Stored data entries
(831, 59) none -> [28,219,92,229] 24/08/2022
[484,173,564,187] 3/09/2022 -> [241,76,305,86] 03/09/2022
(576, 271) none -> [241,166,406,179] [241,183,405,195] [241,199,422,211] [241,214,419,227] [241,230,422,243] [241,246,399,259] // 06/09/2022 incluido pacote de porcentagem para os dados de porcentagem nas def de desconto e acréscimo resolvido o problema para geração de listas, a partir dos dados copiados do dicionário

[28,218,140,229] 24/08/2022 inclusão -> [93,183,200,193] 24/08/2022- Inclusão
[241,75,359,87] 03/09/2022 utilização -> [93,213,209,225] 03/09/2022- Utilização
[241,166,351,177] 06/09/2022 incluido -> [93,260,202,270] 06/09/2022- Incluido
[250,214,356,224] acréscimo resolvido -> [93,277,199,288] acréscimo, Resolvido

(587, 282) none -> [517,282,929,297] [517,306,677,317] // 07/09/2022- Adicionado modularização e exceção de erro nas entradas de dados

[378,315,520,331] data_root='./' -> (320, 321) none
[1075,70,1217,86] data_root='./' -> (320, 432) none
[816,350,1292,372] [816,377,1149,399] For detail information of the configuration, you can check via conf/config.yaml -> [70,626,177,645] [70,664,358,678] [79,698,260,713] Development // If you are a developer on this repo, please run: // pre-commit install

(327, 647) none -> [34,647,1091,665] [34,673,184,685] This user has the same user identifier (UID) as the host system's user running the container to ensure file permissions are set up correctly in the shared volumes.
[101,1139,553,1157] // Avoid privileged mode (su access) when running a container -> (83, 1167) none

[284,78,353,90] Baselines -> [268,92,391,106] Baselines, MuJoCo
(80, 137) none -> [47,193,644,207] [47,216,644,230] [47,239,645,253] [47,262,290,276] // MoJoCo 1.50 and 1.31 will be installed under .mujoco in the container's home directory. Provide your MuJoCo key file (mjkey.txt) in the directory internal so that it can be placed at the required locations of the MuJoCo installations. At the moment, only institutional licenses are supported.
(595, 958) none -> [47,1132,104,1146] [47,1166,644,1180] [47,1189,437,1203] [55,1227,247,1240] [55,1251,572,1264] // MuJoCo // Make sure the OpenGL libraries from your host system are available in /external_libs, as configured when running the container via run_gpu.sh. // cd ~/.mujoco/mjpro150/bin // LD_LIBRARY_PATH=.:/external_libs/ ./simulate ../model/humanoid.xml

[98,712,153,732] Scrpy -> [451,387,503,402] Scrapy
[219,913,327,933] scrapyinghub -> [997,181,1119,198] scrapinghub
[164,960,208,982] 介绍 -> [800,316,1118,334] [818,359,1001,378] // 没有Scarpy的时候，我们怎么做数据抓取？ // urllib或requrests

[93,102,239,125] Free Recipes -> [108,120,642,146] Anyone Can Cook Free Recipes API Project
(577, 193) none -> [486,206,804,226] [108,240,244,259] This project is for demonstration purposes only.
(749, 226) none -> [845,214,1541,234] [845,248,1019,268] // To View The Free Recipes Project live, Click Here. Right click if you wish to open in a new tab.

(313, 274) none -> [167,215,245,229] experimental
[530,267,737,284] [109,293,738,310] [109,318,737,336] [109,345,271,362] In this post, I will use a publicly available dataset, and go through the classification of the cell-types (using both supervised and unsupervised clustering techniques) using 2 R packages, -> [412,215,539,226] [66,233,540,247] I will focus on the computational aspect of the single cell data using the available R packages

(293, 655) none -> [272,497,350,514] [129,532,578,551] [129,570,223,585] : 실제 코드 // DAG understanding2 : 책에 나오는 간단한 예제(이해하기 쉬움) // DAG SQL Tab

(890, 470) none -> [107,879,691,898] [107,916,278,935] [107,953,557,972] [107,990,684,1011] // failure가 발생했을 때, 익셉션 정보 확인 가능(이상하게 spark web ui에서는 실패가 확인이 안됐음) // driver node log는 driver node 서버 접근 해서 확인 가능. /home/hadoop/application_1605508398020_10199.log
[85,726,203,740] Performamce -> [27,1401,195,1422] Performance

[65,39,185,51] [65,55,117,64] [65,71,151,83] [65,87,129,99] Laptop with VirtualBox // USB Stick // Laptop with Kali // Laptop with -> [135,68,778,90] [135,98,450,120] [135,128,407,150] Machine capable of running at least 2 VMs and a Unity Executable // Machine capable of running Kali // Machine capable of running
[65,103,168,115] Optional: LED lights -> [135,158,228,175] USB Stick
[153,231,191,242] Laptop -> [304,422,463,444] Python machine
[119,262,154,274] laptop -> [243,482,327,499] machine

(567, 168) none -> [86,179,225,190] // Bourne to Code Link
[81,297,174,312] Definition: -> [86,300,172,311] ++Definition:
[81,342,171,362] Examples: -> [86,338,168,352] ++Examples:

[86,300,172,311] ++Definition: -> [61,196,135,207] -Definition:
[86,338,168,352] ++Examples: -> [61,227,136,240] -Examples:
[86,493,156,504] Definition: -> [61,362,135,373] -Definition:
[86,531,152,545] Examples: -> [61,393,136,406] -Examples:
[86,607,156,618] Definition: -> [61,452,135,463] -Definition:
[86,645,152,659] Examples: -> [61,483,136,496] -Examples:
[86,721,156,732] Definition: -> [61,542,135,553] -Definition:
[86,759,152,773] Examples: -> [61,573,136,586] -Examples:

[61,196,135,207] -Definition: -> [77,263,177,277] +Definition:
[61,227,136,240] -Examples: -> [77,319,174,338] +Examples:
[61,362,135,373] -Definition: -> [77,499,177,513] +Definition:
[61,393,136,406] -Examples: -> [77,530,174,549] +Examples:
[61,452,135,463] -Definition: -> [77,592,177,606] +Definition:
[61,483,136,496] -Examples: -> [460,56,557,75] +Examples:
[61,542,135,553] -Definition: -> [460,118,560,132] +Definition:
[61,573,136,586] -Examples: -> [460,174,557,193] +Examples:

• WORK INSTRUCTION:
Give back each entry so that it matches the original word for word.

• THE ANSWER:
(831, 59) none -> [28,219,92,229] 24/08/2022
[484,173,564,187] 3/09/2022 -> [241,76,305,86] 03/09/2022
(576, 271) none -> [241,166,406,179] [241,183,405,195] [241,199,422,211] [241,214,419,227] [241,230,422,243] [241,246,399,259] // 06/09/2022 incluido pacote de porcentagem para os dados de porcentagem nas def de desconto e acréscimo resolvido o problema para geração de listas, a partir dos dados copiados do dicionário

[28,218,140,229] 24/08/2022 inclusão -> [93,183,200,193] 24/08/2022- Inclusão
[241,75,359,87] 03/09/2022 utilização -> [93,213,209,225] 03/09/2022- Utilização
[241,166,351,177] 06/09/2022 incluido -> [93,260,202,270] 06/09/2022- Incluido
[250,214,356,224] acréscimo resolvido -> [93,277,199,288] acréscimo, Resolvido

(587, 282) none -> [517,282,929,297] [517,306,677,317] // 07/09/2022- Adicionado modularização e exceção de erro nas entradas de dados

[378,315,520,331] data_root='./' -> (320, 321) none
[1075,70,1217,86] data_root='./' -> (320, 432) none
[816,350,1292,372] [816,377,1149,399] For detail information of the configuration, you can check via conf/config.yaml -> [70,626,177,645] [70,664,358,678] [79,698,260,713] Development // If you are a developer on this repo, please run: // pre-commit install

(327, 647) none -> [34,647,1091,665] [34,673,184,685] This user has the same user identifier (UID) as the host system's user running the container to ensure file permissions are set up correctly in the shared volumes.
[101,1139,553,1157] // Avoid privileged mode (su access) when running a container -> (83, 1167) none

[284,78,353,90] Baselines -> [268,92,391,106] Baselines, MuJoCo
(80, 137) none -> [47,193,644,207] [47,216,644,230] [47,239,645,253] [47,262,290,276] // MoJoCo 1.50 and 1.31 will be installed under .mujoco in the container's home directory. Provide your MuJoCo key file (mjkey.txt) in the directory internal so that it can be placed at the required locations of the MuJoCo installations. At the moment, only institutional licenses are supported.
(595, 958) none -> [47,1132,104,1146] [47,1166,644,1180] [47,1189,437,1203] [55,1227,247,1240] [55,1251,572,1264] // MuJoCo // Make sure the OpenGL libraries from your host system are available in /external_libs, as configured when running the container via run_gpu.sh. // cd ~/.mujoco/mjpro150/bin // LD_LIBRARY_PATH=.:/external_libs/ ./simulate ../model/humanoid.xml

[98,712,153,732] Scrpy -> [451,387,503,402] Scrapy
[219,913,327,933] scrapyinghub -> [997,181,1119,198] scrapinghub
[164,960,208,982] 介绍 -> [800,316,1118,334] [818,359,1001,378] // 没有Scarpy的时候，我们怎么做数据抓取？ // urllib或requrests

[93,102,239,125] Free Recipes -> [108,120,642,146] Anyone Can Cook Free Recipes API Project
(577, 193) none -> [486,206,804,226] [108,240,244,259] This project is for demonstration purposes only.
(749, 226) none -> [845,214,1541,234] [845,248,1019,268] // To View The Free Recipes Project live, Click Here. Right click if you wish to open in a new tab.

(313, 274) none -> [167,215,245,229] experimental
[530,267,737,284] [109,293,738,310] [109,318,737,336] [109,345,271,362] In this post, I will use a publicly available dataset, and go through the classification of the cell-types (using both supervised and unsupervised clustering techniques) using 2 R packages, -> [412,215,539,226] [66,233,540,247] I will focus on the computational aspect of the single cell data using the available R packages

(293, 655) none -> [272,497,350,514] [129,532,578,551] [129,570,223,585] : 실제 코드 // DAG understanding2 : 책에 나오는 간단한 예제(이해하기 쉬움) // DAG SQL Tab

(890, 470) none -> [107,879,691,898] [107,916,278,935] [107,953,557,972] [107,990,684,1011] // failure가 발생했을 때, 익셉션 정보 확인 가능(이상하게 spark web ui에서는 실패가 확인이 안됐음) // driver node log는 driver node 서버 접근 해서 확인 가능. /home/hadoop/application_1605508398020_10199.log
[85,726,203,740] Performamce -> [27,1401,195,1422] Performance

[65,39,185,51] [65,55,117,64] [65,71,151,83] [65,87,129,99] Laptop with VirtualBox // USB Stick // Laptop with Kali // Laptop with -> [135,68,778,90] [135,98,450,120] [135,128,407,150] Machine capable of running at least 2 VMs and a Unity Executable // Machine capable of running Kali // Machine capable of running
[65,103,168,115] Optional: LED lights -> [135,158,228,175] USB Stick
[153,231,191,242] Laptop -> [304,422,463,444] Python machine
[119,262,154,274] laptop -> [243,482,327,499] machine

(567, 168) none -> [86,179,225,190] // Bourne to Code Link
[81,297,174,312] Definition: -> [86,300,172,311] ++Definition:
[81,342,171,362] Examples: -> [86,338,168,352] ++Examples:

[86,300,172,311] ++Definition: -> [61,196,135,207] -Definition:
[86,338,168,352] ++Examples: -> [61,227,136,240] -Examples:
[86,493,156,504] Definition: -> [61,362,135,373] -Definition:
[86,531,152,545] Examples: -> [61,393,136,406] -Examples:
[86,607,156,618] Definition: -> [61,452,135,463] -Definition:
[86,645,152,659] Examples: -> [61,483,136,496] -Examples:
[86,721,156,732] Definition: -> [61,542,135,553] -Definition:
[86,759,152,773] Examples: -> [61,573,136,586] -Examples:

[61,196,135,207] -Definition: -> [77,263,177,277] +Definition:
[61,227,136,240] -Examples: -> [77,319,174,338] +Examples:
[61,362,135,373] -Definition: -> [77,499,177,513] +Definition:
[61,393,136,406] -Examples: -> [77,530,174,549] +Examples:
[61,452,135,463] -Definition: -> [77,592,177,606] +Definition:
[61,483,136,496] -Examples: -> [460,56,557,75] +Examples:
[61,542,135,553] -Definition: -> [460,118,560,132] +Definition:
[61,573,136,586] -Examples: -> [460,174,557,193] +Examples:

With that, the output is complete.